Task requirements:
Locate the line that contains "subtotal: 589.92 -> 593.63" in the entries below, then repeat it and every following line through the line that contains "total: 580.73 -> 584.33", exactly, and no others.
[Source data Boundary: Start]
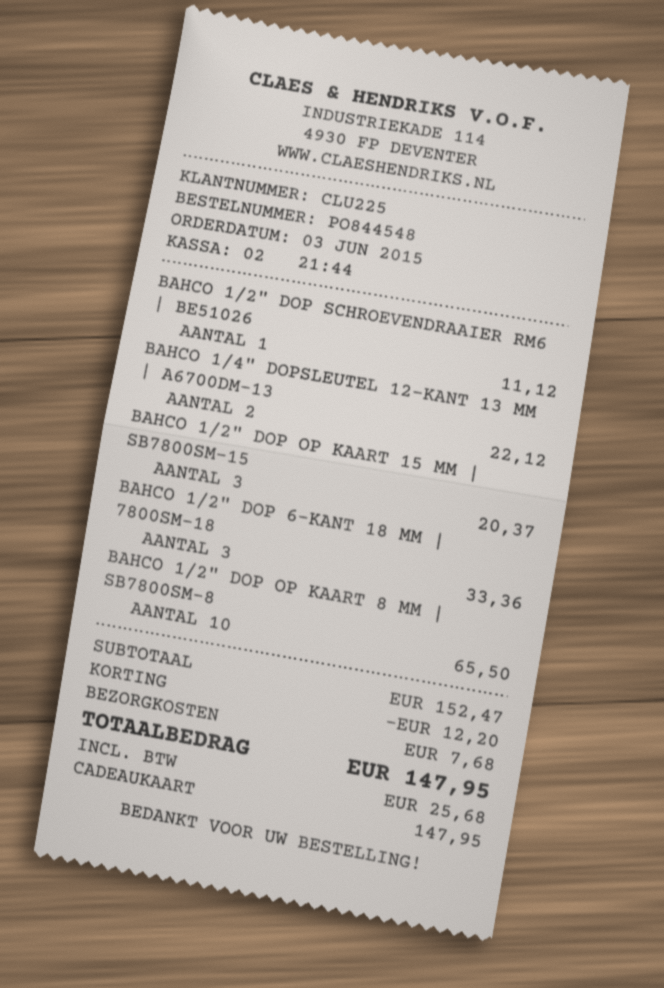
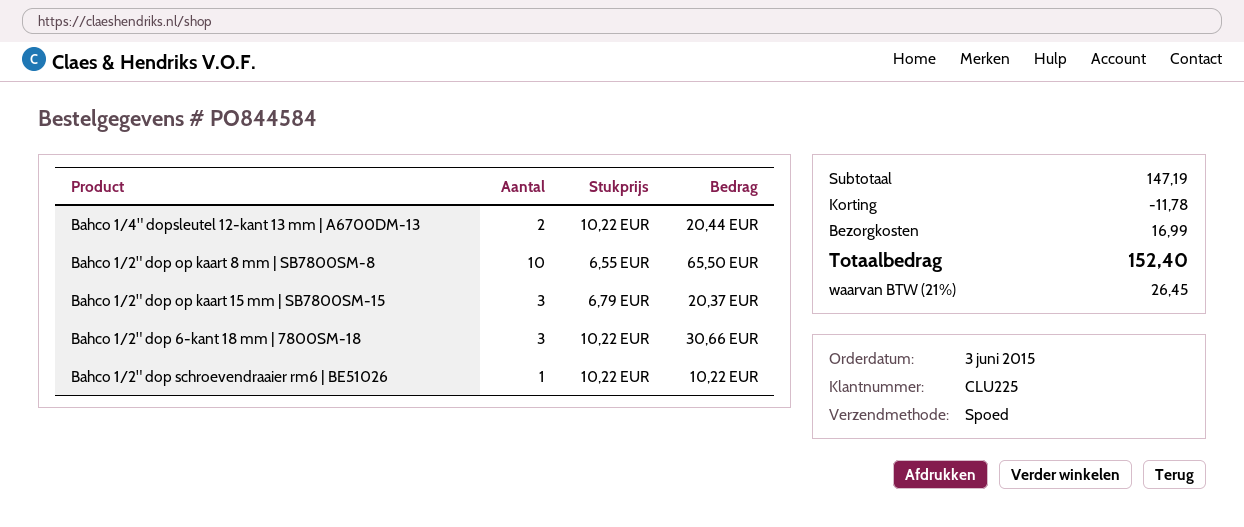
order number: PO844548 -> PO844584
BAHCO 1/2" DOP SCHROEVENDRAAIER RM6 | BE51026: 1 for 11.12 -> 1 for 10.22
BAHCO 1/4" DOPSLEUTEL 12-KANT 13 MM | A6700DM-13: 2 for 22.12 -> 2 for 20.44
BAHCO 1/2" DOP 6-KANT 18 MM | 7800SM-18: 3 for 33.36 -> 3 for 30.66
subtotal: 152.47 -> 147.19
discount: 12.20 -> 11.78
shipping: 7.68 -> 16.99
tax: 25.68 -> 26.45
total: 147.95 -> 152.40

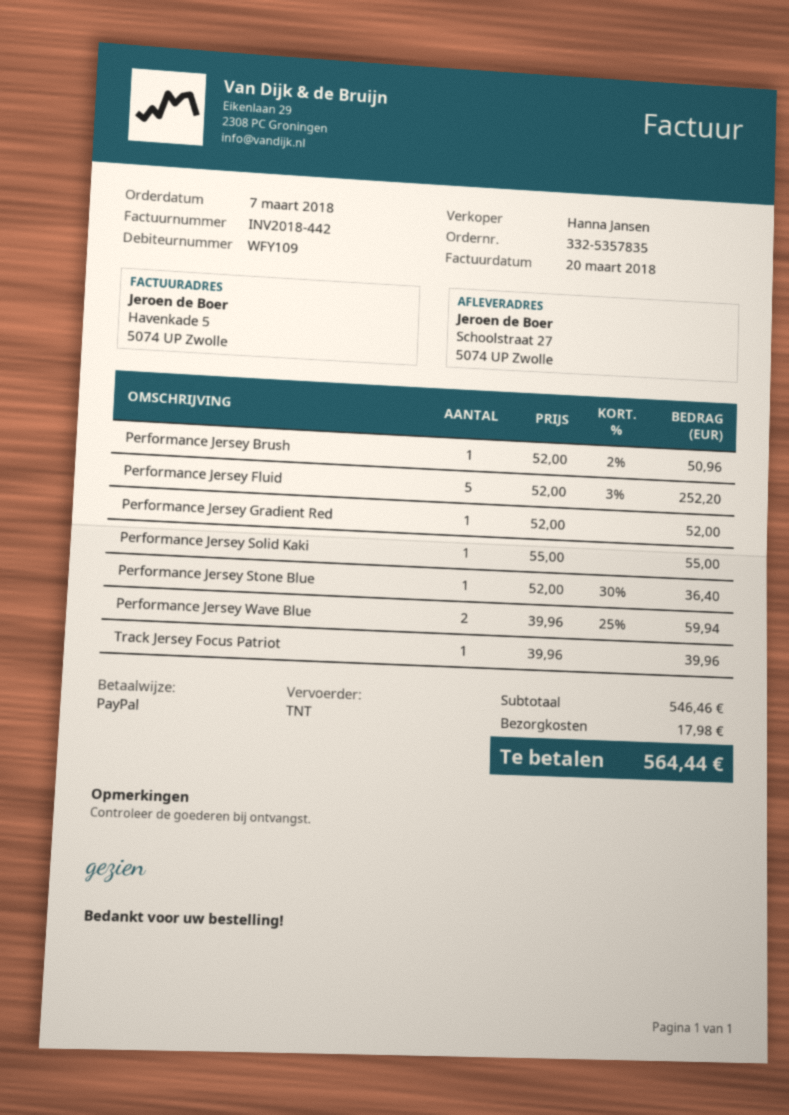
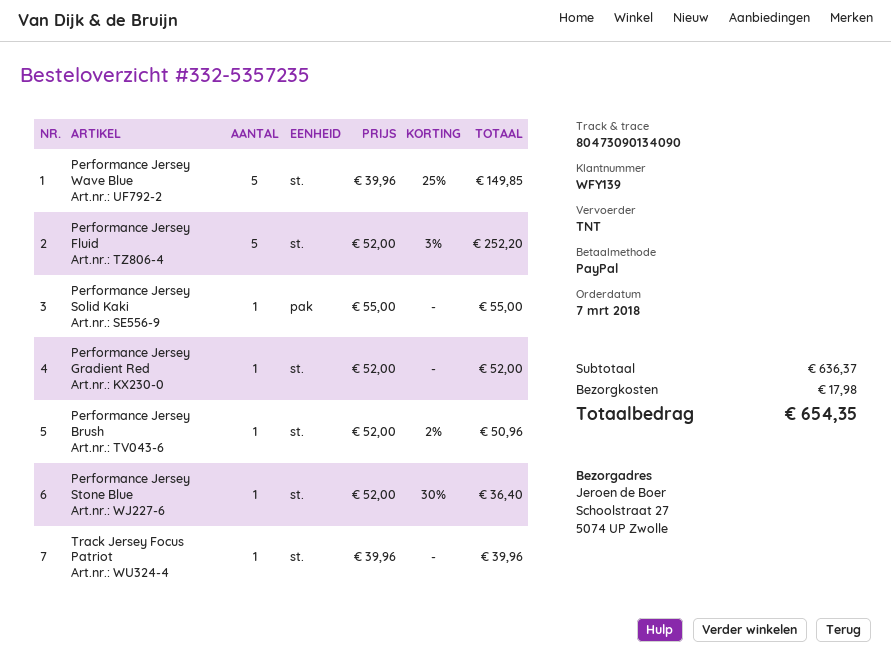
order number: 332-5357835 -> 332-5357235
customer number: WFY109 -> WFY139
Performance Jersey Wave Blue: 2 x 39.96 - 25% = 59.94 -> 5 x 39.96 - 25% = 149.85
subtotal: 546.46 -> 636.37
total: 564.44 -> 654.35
[Source data Boundary: End]
[Source data Boundary: Start]
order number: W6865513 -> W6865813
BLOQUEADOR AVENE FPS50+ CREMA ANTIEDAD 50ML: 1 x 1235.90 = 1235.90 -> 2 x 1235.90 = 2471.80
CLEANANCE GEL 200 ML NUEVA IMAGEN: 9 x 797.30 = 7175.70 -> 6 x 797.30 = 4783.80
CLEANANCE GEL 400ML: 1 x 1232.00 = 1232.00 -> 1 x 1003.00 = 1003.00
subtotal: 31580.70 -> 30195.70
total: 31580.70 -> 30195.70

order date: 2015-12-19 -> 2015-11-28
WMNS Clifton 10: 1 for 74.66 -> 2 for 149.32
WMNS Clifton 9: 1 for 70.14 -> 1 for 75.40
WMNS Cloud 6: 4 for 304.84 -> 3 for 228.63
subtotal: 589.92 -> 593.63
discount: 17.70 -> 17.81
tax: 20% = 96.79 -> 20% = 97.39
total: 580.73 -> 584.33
[Source data Boundary: End]
Answer to the exercise:
subtotal: 589.92 -> 593.63
discount: 17.70 -> 17.81
tax: 20% = 96.79 -> 20% = 97.39
total: 580.73 -> 584.33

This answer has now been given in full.